The trust units are redeemable at the holder's option at an amount
equal to the lesser of: (i) 90% of the weighted average price per
unit during the period of the last 10 trading days during which the
units were traded on the Toronto Stock Exchange; and (ii) an amount
equal to (a) the closing market price of the units; (b) an amount
equal to the average of the highest and lowest prices of units on the
date on which the units were tendered for redemption; or (c) the
average of the last bid and ask prices if there was no trading on the
date on which the units were tendered for redemption.

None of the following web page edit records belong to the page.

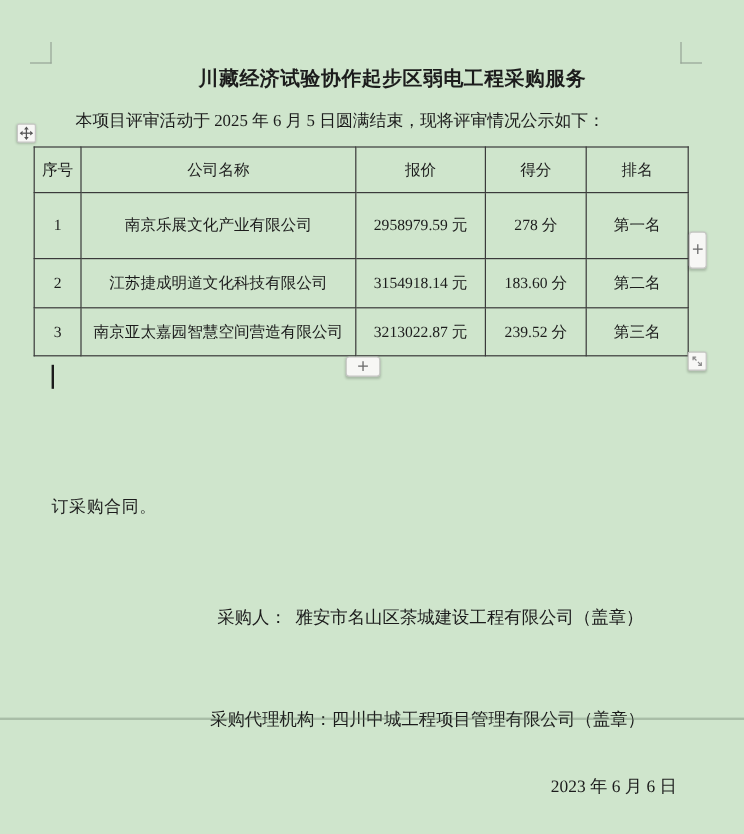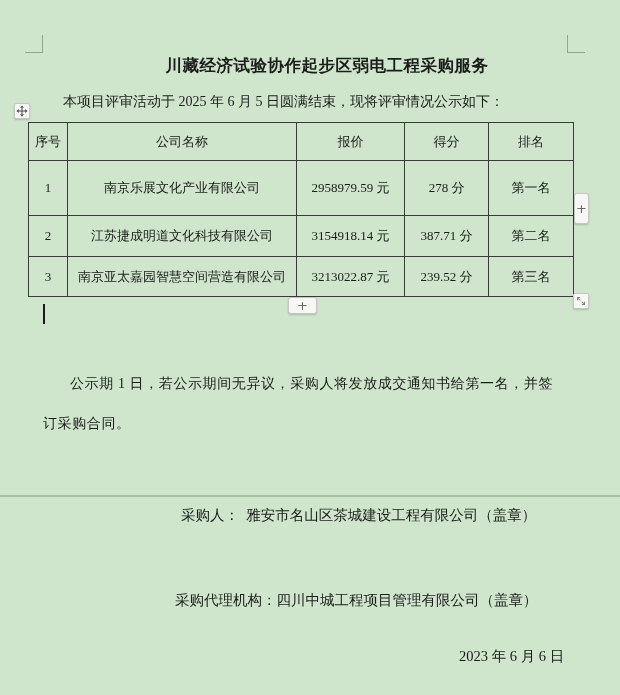--- a/index.html
+++ b/index.html
@@ -14,21 +14,21 @@
   *{margin:0;padding:0;box-sizing:border-box;}
   html,body{width:620px;height:695px;}
   body{
     font-family:"Liberation Serif","DejaVu Serif",serif;
     color:var(--ink);
     background:var(--page-bg);
     overflow:hidden;
   }
   .page{
     position:relative;
-    width:620px;height:497px;
+    width:620px;height:600px;
     background:var(--page-bg);
   }
   
   .crop{position:absolute;width:18px;height:18px;}
   .crop-tl{left:25px;top:35px;border-right:1px solid var(--mark);border-bottom:1px solid var(--mark);}
   .crop-tr{left:567px;top:35px;border-left:1px solid var(--mark);border-bottom:1px solid var(--mark);}
   
   .doc-title{
     position:absolute;top:55px;left:0;right:0;
     padding-left:34px;
@@ -129,21 +129,21 @@
         <td>1</td>
         <td>南京乐展文化产业有限公司</td>
         <td>2958979.59 元</td>
         <td>278 分</td>
         <td>第一名</td>
       </tr>
       <tr class="r-1">
         <td>2</td>
         <td>江苏捷成明道文化科技有限公司</td>
         <td>3154918.14 元</td>
-        <td>387.71 分</td>
+        <td>183.60 分</td>
         <td>第二名</td>
       </tr>
       <tr class="r-2">
         <td>3</td>
         <td>南京亚太嘉园智慧空间营造有限公司</td>
         <td>3213022.87 元</td>
         <td>239.52 分</td>
         <td>第三名</td>
       </tr>
     </tbody>
@@ -156,21 +156,20 @@
     <span>
       <svg width="12" height="12" viewBox="0 0 14 14">
         <path d="M3 6 V3 H6 M3 3 L6.3 6.3" stroke="#8a8a8a" stroke-width="1.2" fill="none"></path>
         <path d="M11 8 V11 H8 M11 11 L7.7 7.7" stroke="#8a8a8a" stroke-width="1.2" fill="none"></path>
       </svg>
     </span>
   </div>
 
   <div class="caret"></div>
 
-  <p class="line notice-1">公示期 1 日，若公示期间无异议，采购人将发放成交通知书给第一名，并签</p>
   <p class="line notice-2">订采购合同。</p>
 
   <p class="line purchaser">采购人：  雅安市名山区茶城建设工程有限公司（盖章）</p>
   <p class="line agency">采购代理机构：四川中城工程项目管理有限公司（盖章）</p>
   <p class="line doc-date">2023 年 6 月 6 日</p>
 
   <div class="page-edge"></div>
 </div>
 
 </body></html>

Redemptions are subject to a maximum of $50 cash redemptions in any
particular month. Redemptions in excess of this amount will be paid
by way of a distribution in specie of assets of the Fund that may
include Commercial Trust Series 1 notes.
In 2005, the Fund instituted a Distribution Reinvestment and Optional
Unit Purchase Plan ("DRIP") that permits unitholders to reinvest cash
distributions for additional units. This plan allows eligible
participants an opportunity to reinvest distributions into trust
units at a 3% discount to a weighted average market price, so long as
units are issued from treasury under the DRIP. The Fund has the right
to notify participants that units will be acquired in the market, in
which case units will be purchased at the weighted average market
price. Eligible unitholders can also make optional unit purchases
under the optional unit purchase component of the plan at the
weighted average market price.
Number
Trust units issued and unitholders' capital of Units $
---------------------------------------------------------------------
Balance, January 1, 2005 57,414,677 633,604
Units issued on conversion of convertible
debentures 2,586,968 30,135
Units issued pursuant to DRIP 88,223 1,598
Units issued pursuant to LTIP 35,325 577
---------------------------------------------------------------------
Balance, December 31, 2005 60,125,193 665,914
---------------------------------------------------------------------
Units issued on conversion of convertible
debentures 597,563 6,859
Units issued pursuant to DRIP 207,997 4,252
---------------------------------------------------------------------
Balance, December 31, 2006 60,930,753 677,025
---------------------------------------------------------------------
---------------------------------------------------------------------
Net earnings per unit
Basic per unit calculations for the years ended December 31, 2006 and
2005 were based on the weighted average number of units outstanding
for the applicable year. Convertible debentures were in the money for
the years ended December 31, 2006 and 2005 and attributed to the
increase in diluted weighted average number of units for 2006 and
2005.
Beginning in the second quarter of 2006, incentive awards have been
excluded from the calculation of diluted weighted average number of
units as units are delivered by acquiring them on the market rather
than issuing them from treasury.
(thousands) 2006 2005
---------------------------------------------------------------------
Weighted average number of units - basic 60,604 58,947
Net additional units if incentive awards vested - 485
Additional units if debentures converted 2,190 3,643
---------------------------------------------------------------------
Weighted average number of units - diluted 62,794 63,075
---------------------------------------------------------------------
---------------------------------------------------------------------
11. Accumulated cash distributions to unitholders
$
---------------------------------------------------------------------
Balance, January 1, 2005 52,842
---------------------------------------------------------------------
Unitholders' distributions declared and paid 71,386
Unitholders' distributions declared 7,155
---------------------------------------------------------------------
Balance, December 31, 2005 131,383
---------------------------------------------------------------------
Unitholders' distributions declared and paid 79,354
Unitholders' distributions declared 7,251
---------------------------------------------------------------------
Balance, December 31, 2006 217,988
---------------------------------------------------------------------
---------------------------------------------------------------------
12. Compensation plans
The Long Term Incentive Plan (the "LTIP" or the "Plan") compensates
officers, directors, key employees and consultants by delivering
units of the Fund or paying cash in lieu of units. Participants in
the LTIP are granted rights ("unit awards") to receive units of the
Fund on specified dates in the future. The Plan permits the directors
of KEML to authorize the grant of unit awards from time to time.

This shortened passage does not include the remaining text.